My mother - undiagnosed Aspbergers or something else?
My mother has been odd my whole life, but in the past 5 years or so I have begun to think that there is actually something different about her brain - that she'd not just an odd person.
She is extremely withdrawn socially - she has no close friends, is not married, and when she is placed in social situations she is quite awkward, discusses issues that people are uncomfortable with, and is quite passive aggressive. I used to think she was just depressed or angry, but I've casually mentioned some situations to her and she seems genuinely shocked that she comes across as rude.

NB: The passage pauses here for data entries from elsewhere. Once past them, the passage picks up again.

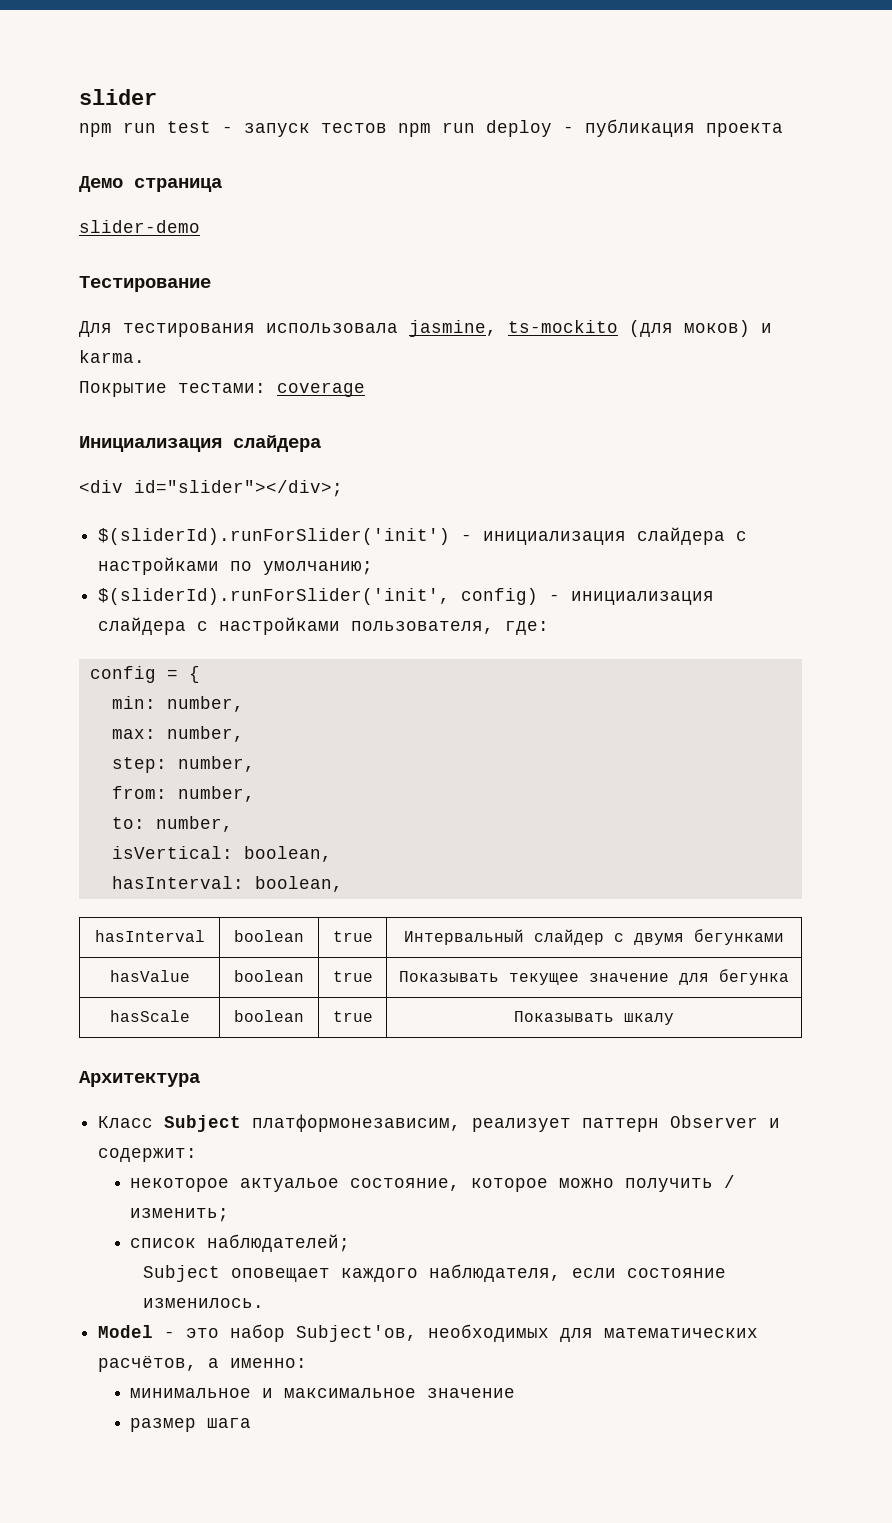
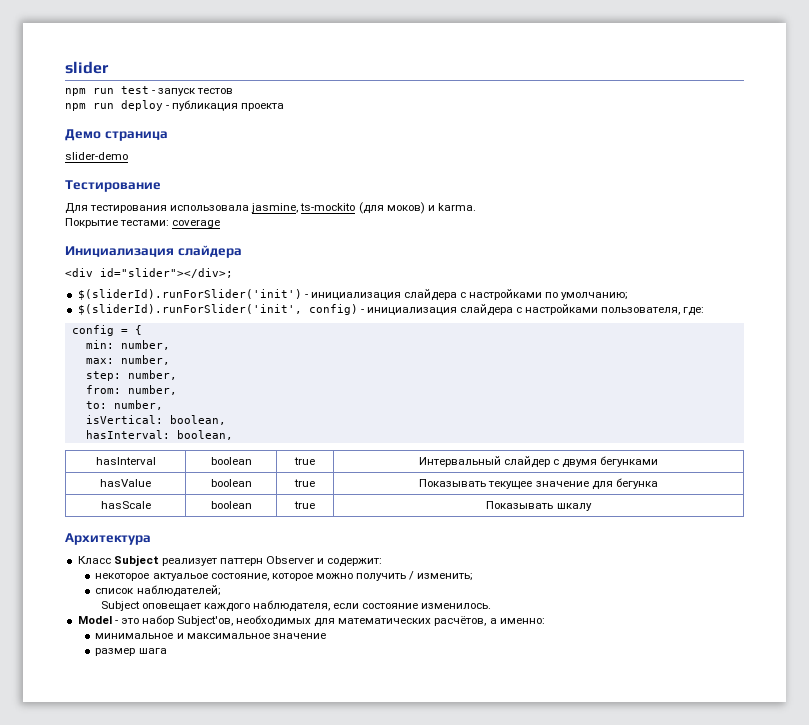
- npm run test - запуск тестов npm run deploy - публикация проекта
+ npm run test - запуск тестов
+ npm run deploy - публикация проекта
- Класс Subject платформонезависим, реализует паттерн Observer и содержит:
+ Класс Subject реализует паттерн Observer и содержит:

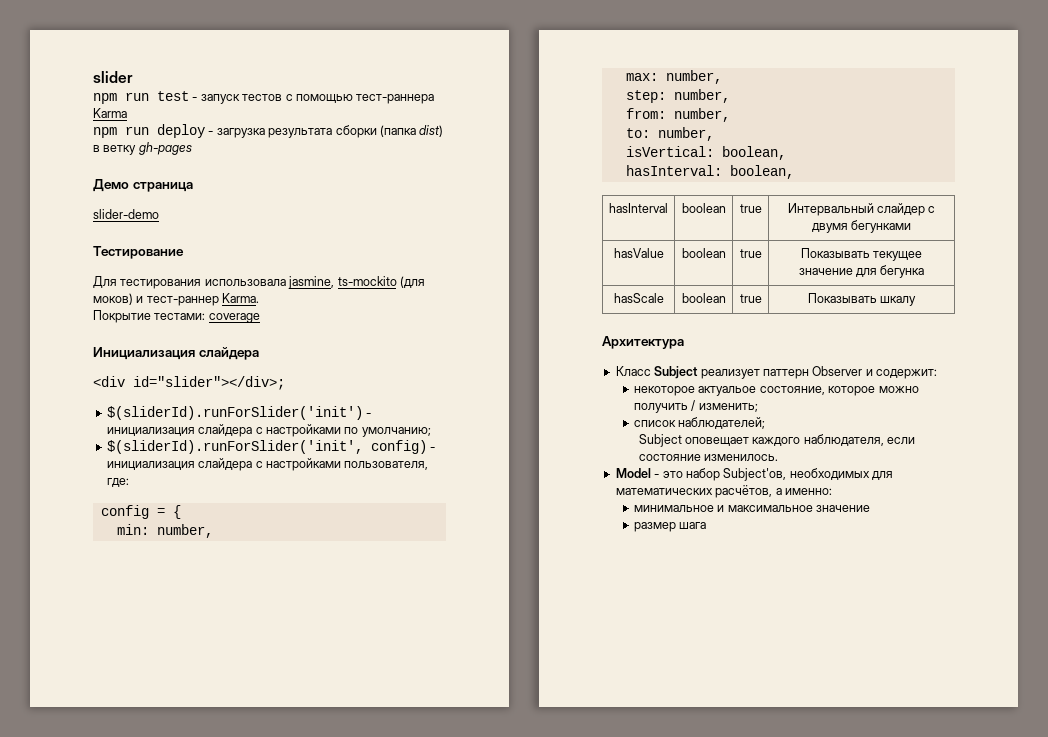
- npm run test - запуск тестов
+ npm run test - запуск тестов с помощью тест-раннера Karma
- npm run deploy - публикация проекта
+ npm run deploy - загрузка результата сборки (папка dist) в ветку gh-pages
- Для тестирования использовала jasmine, ts-mockito (для моков) и karma.
+ Для тестирования использовала jasmine, ts-mockito (для моков) и тест-раннер Karma.

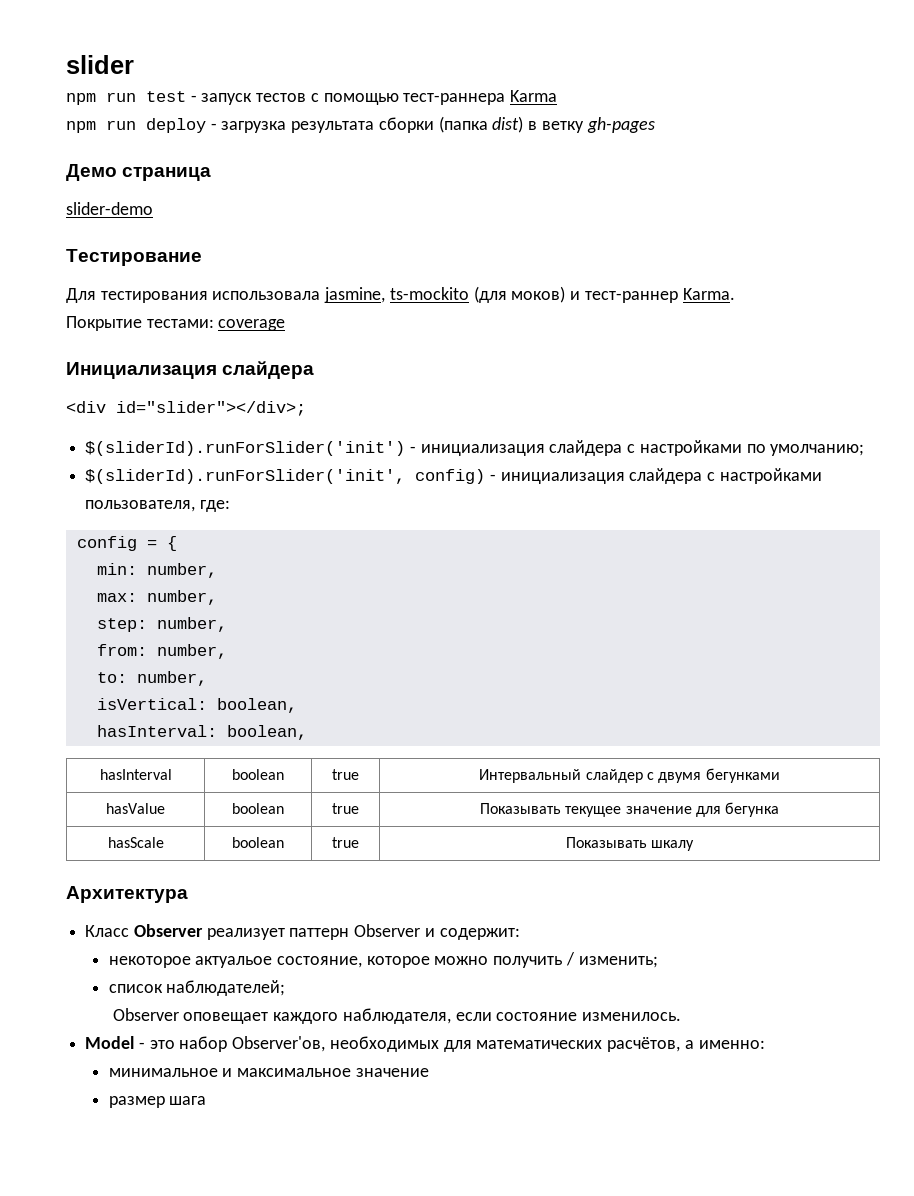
- Класс Subject реализует паттерн Observer и содержит:
+ Класс Observer реализует паттерн Observer и содержит:
- Subject оповещает каждого наблюдателя, если состояние изменилось.
+ Observer оповещает каждого наблюдателя, если состояние изменилось.
- Model - это набор Subject'ов, необходимых для математических расчётов, а именно:
+ Model - это набор Observer'ов, необходимых для математических расчётов, а именно:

She also repeats things several times within a few minutes. I used to think it was memory loss but it is more like she is fixated on an issue and she cannot concentrate on anything else until the issue is resolved. She also has difficulty with some processing and some language - for example, she continually pronounces words as they are spelled (like "salmon" and "quesadilla"), even though she is corrected each time she says them, next time she hears the correct pronunciated she acts like it's the first time she heard it. There also seems to be slow processing at some times. For example, at my birthday dinner a few years ago, someone said "Happy 26th Birthday!" to me and she said "What? I thought you were 25." When she saw that in fact I was 26, she said a few times over and over "26, ok. Ok, 26" and nodded her head. Or if I say something like "I am going to the doctor on Monday" she will repeat the statement back to me several times ("So you said you're going to the doctor on Monday?" "Doctor on Monday right, do I have it?"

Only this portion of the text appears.